Just a couple of questions about children.

One of my nieces is only 19 months but can say a lot of words and can even count. She'll probably be reading next. Does this mean she's going to be gifted, or just extroverted? Her development seems to be coming along extremely fast and early. Could this cause autism? I read that autism can occur if the brain develops too fast but I don't know a lot of information about that so forgive me if I'm wrong. She's extremely social but that doesn't mean a thing, as I was a very social toddler too.
My two nephews are 22 months but hardly say any words yet, they just babble. They seem more like typical nearly-2-year-olds than my niece.
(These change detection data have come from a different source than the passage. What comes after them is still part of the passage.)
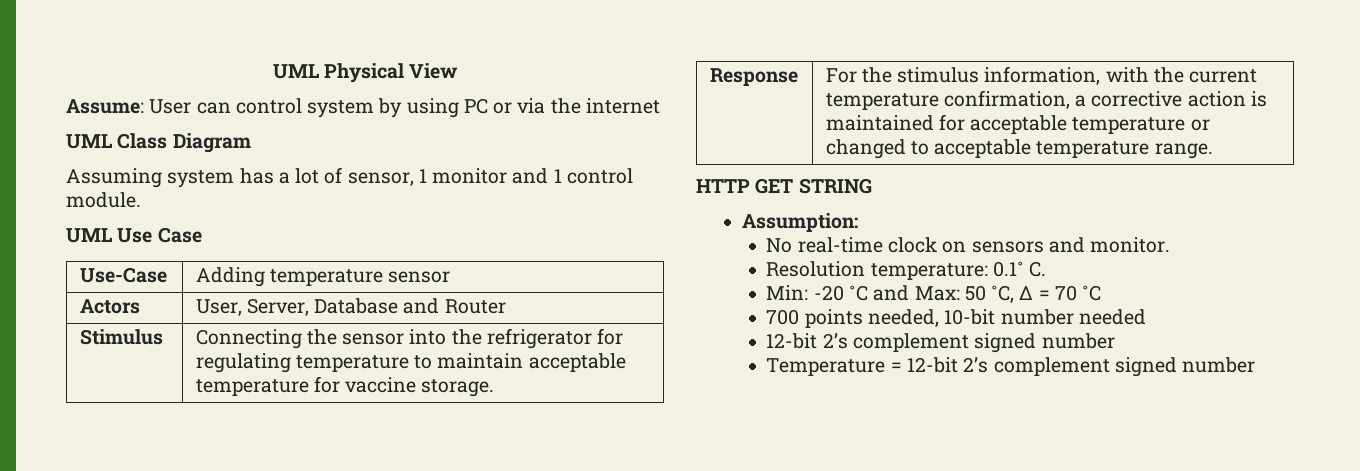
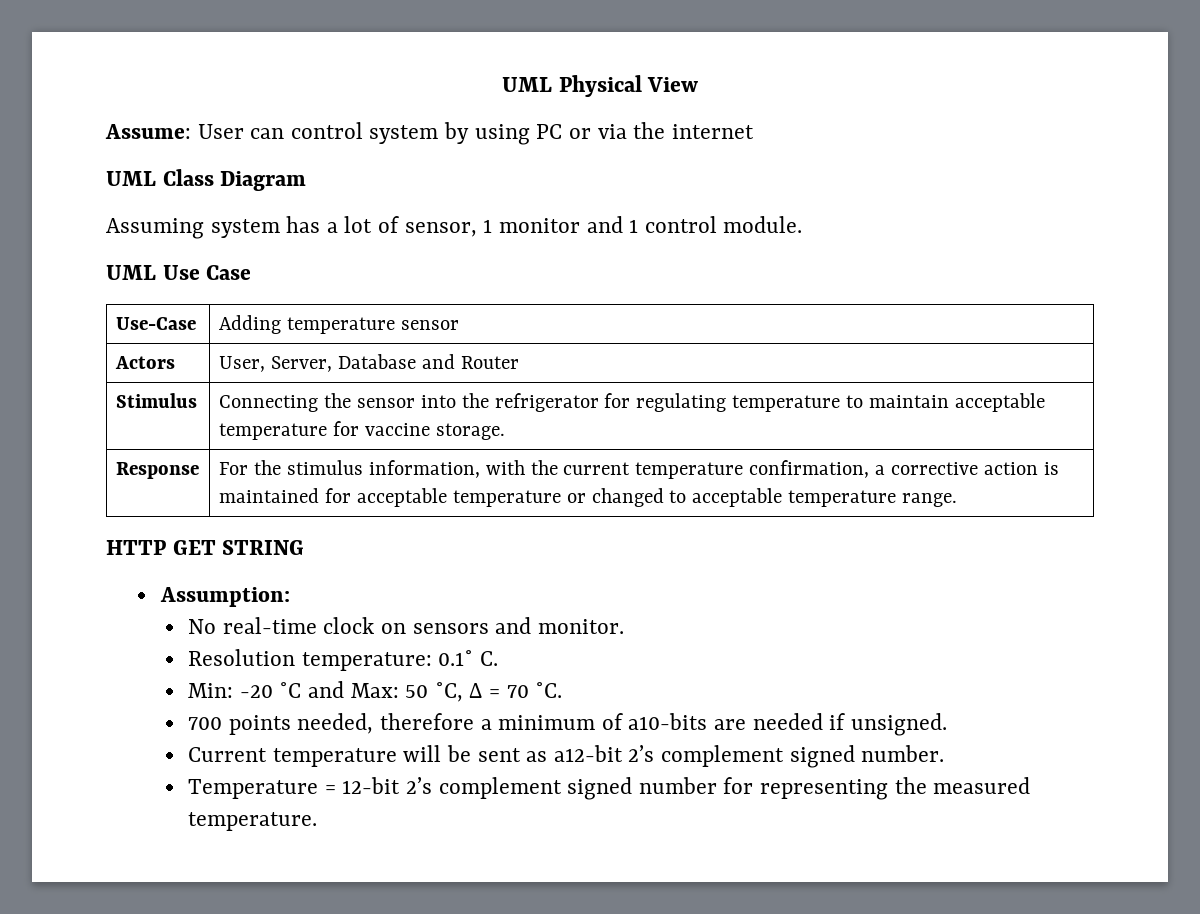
- Min: -20 ˚C and Max: 50 ˚C, Δ = 70 ˚C
+ Min: -20 ˚C and Max: 50 ˚C, Δ = 70 ˚C.
- 700 points needed, 10-bit number needed
- 12-bit 2’s complement signed number
+ 700 points needed, therefore a minimum of a10-bits are needed if unsigned.
+ Current temperature will be sent as a12-bit 2’s complement signed number.
- Temperature = 12-bit 2’s complement signed number
+ Temperature = 12-bit 2’s complement signed number for representing the measured temperature.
My older niece is 5 but is extremely shy when around adults. Is this normal? A couple of weeks ago I went to a family get-together, and when my 5-year-old niece arrived she wouldn't show her face and she clung to her mum with her head buried in her mum's jacket, and every time she spoke she only whispered it in her mum's ear. She followed her mum around the whole time after that and didn't talk to anyone else, even though she knew who most of us were (although I hadn't seen her since she was 3, and she was just as shy then).
Is this normal for a 5-year-old to be this shy? Her mum (my sister) says she's fine at school and was perfectly ready to start school last September.

Oh and Prince Louie covered his ears at the sound of the loud jets at the jubilee and looked rather worried, is that autism?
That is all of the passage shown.